Studies were identified from a comprehensive search of the electronic databases in MEDLINE, PsycINFO, EMBASE, and Cochrane Library from their inception to July 31, 2017. We combined free terms and MeSH headings as follows: [(lithium) AND (adverse events OR safety OR side effects OR neurotoxicity OR neurologic manifestations OR central nervous system) AND (risperidone OR paliperidone OR olanzapine OR aripiprazole OR clozapine OR quetiapine OR ziprasidone OR amisulpride OR asenapine OR lurasidone OR iloperidone)]. The search was limited to English-language human studies. Further studies were collected through manual searches, discussion with experts in the field, and review of references of relevant articles. The Preferred Reporting Items for Systematic Reviews and Meta-Analysis25 flow diagram indicates the flow of information through search and study selection processes (Figure 1).

Two reviewers (I.N. and V.H.P.) independently searched and extracted the data. Disagreements were resolved through discussion. Only articles reporting on LN due to SGAs combined with lithium were selected. All cases of LN in adults, irrespective of their age, sex, ethnicity, functioning level, and inpatient or outpatient status, were included. Cases of LN due to SGAs combined with lithium with insufficient data and no clear outcome of reversibility or partial recovery from LN and cases reporting minor neurologic side effects of lithium were excluded.

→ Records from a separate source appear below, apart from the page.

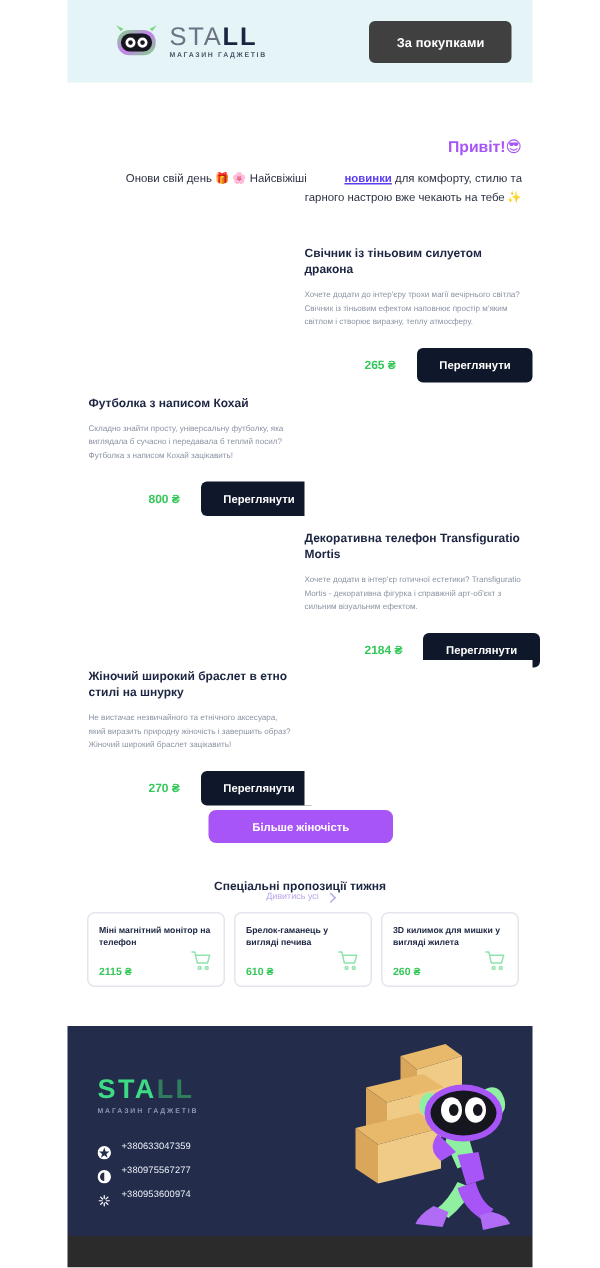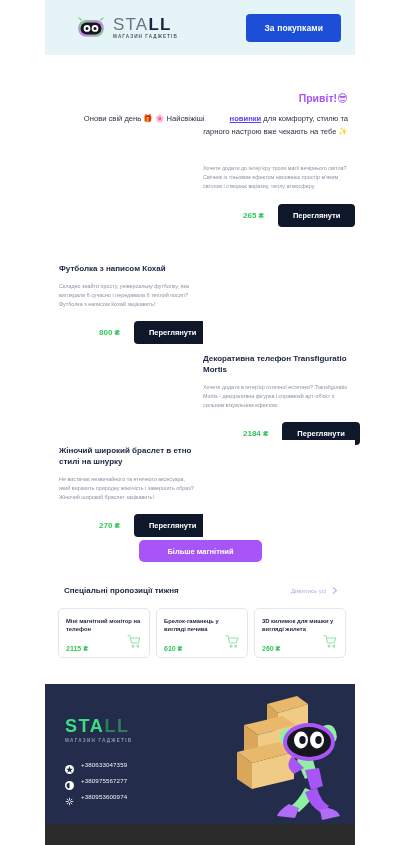"За покупками" .btn-shop { background: #1d4ed8 -> #404040 }
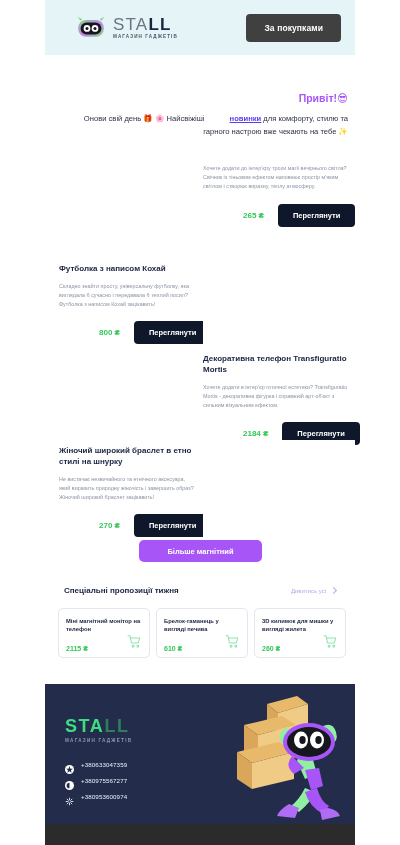"Свічник із тіньовим силуетом дракона" div.ptitle { html: none -> <div>Свічник із тіньовим силуетом дракона</div> }
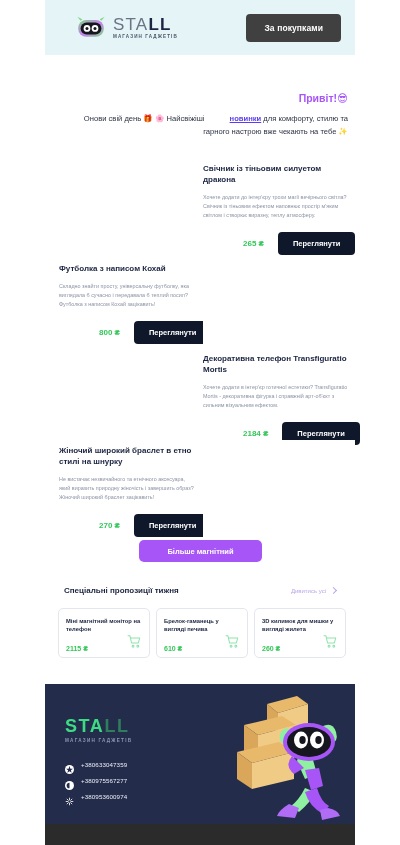"Більше магнітний" button.btn-more { text: магнітний -> жіночість }
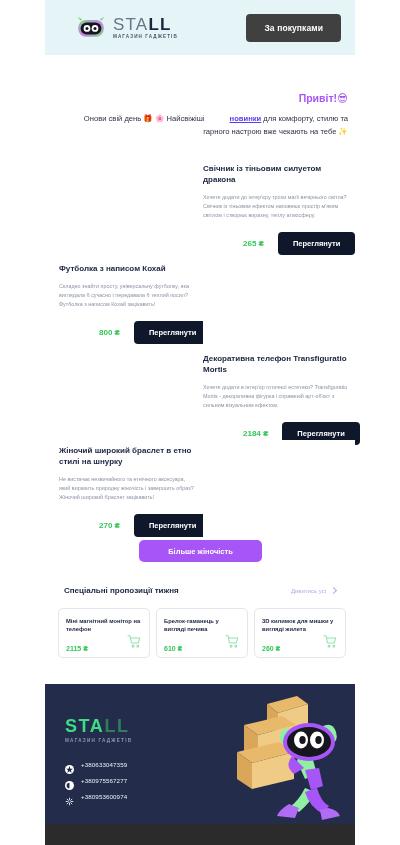"Спеціальні пропозиції тижня" .spec-head { flex-direction: none -> column }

The data from the included studies were extracted according to the following criteria: author, year of publication, age, sex, diagnostic categories, lithium dosages, serum lithium levels, investigations, clinical features (physical and mental), and causes and preventive measures. The results obtained were tabulated.

RESULTS

A total of 137 studies were retrieved through a systematic search. Nine other studies were selected from the references of those studies. A total of 82 articles remained after removing duplicates, which were also screened. Of the 82 articles, 64 did not meet the eligibility criteria. The remaining 18 articles were assessed for eligibility, but 7 were excluded after scrutinizing the full text of each of the 18 articles. A total of 8 studies5,26-32 with 11 cases of LN due to the lithium and SGA combination were included in the systematic review.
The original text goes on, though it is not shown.